§ **EXERCISE BRIEF**: Begin at the line below that has "padding-left: 14px ->" and stop after the line that has "text-align: none ->". Please restate only those lines, word for word.

#### DATA FOR PROCESSING ####

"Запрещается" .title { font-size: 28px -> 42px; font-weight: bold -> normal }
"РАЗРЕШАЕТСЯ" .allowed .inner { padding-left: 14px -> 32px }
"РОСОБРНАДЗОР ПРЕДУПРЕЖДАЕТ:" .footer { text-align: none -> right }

####
#### DATA FOR PROCESSING ####

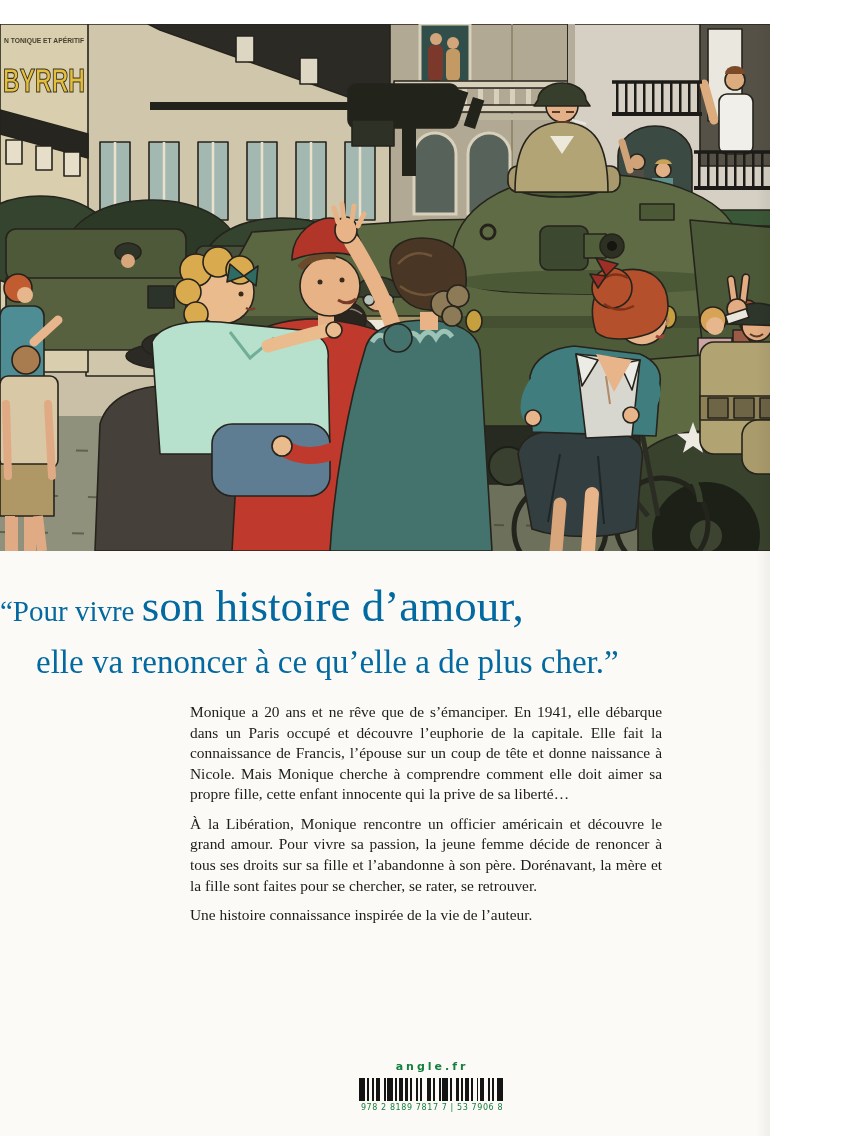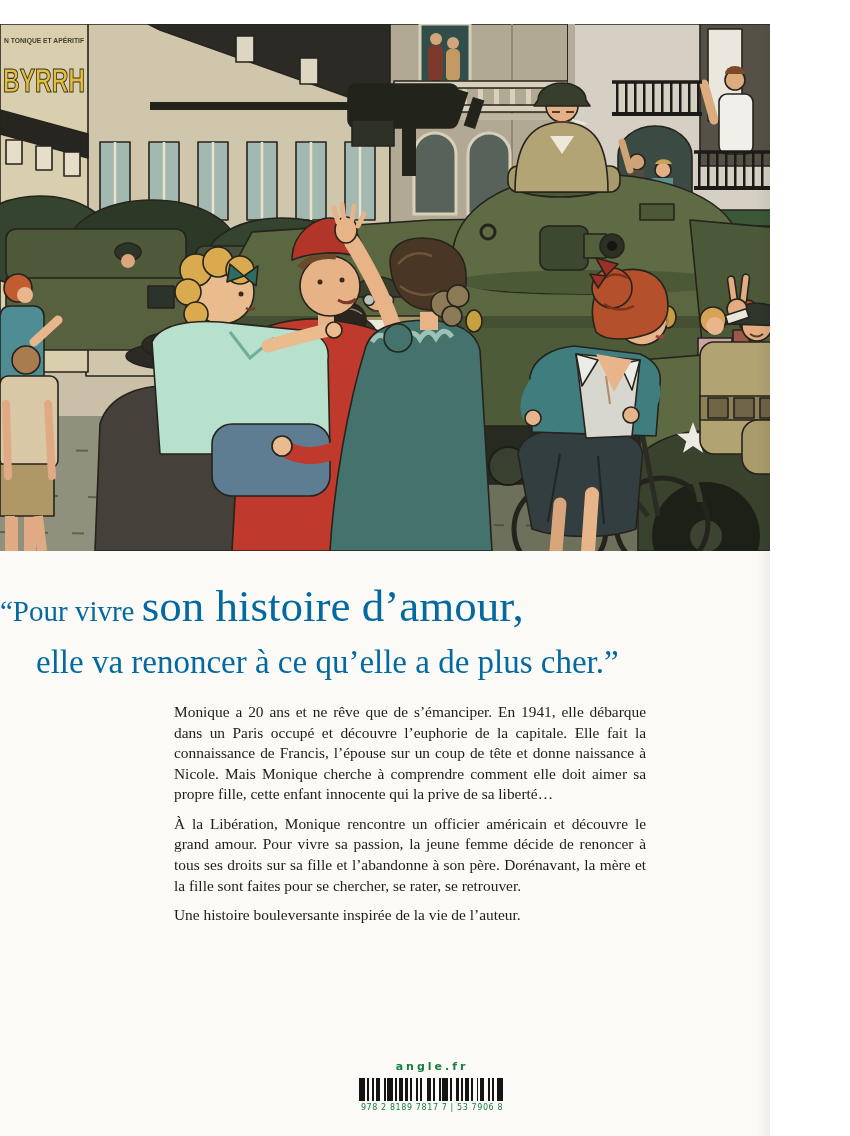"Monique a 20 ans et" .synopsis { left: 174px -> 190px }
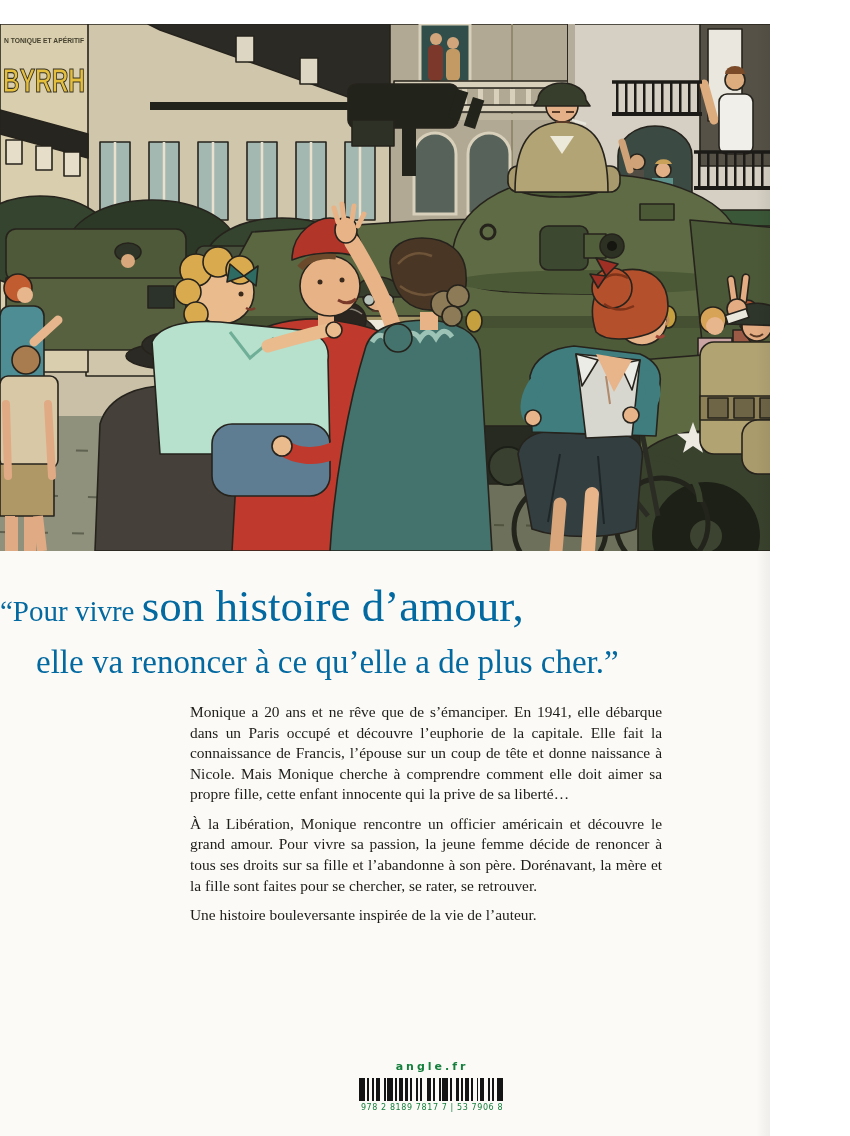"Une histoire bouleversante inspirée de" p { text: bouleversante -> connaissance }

####

§ **OUTPUT**:
"РАЗРЕШАЕТСЯ" .allowed .inner { padding-left: 14px -> 32px }
"РОСОБРНАДЗОР ПРЕДУПРЕЖДАЕТ:" .footer { text-align: none -> right }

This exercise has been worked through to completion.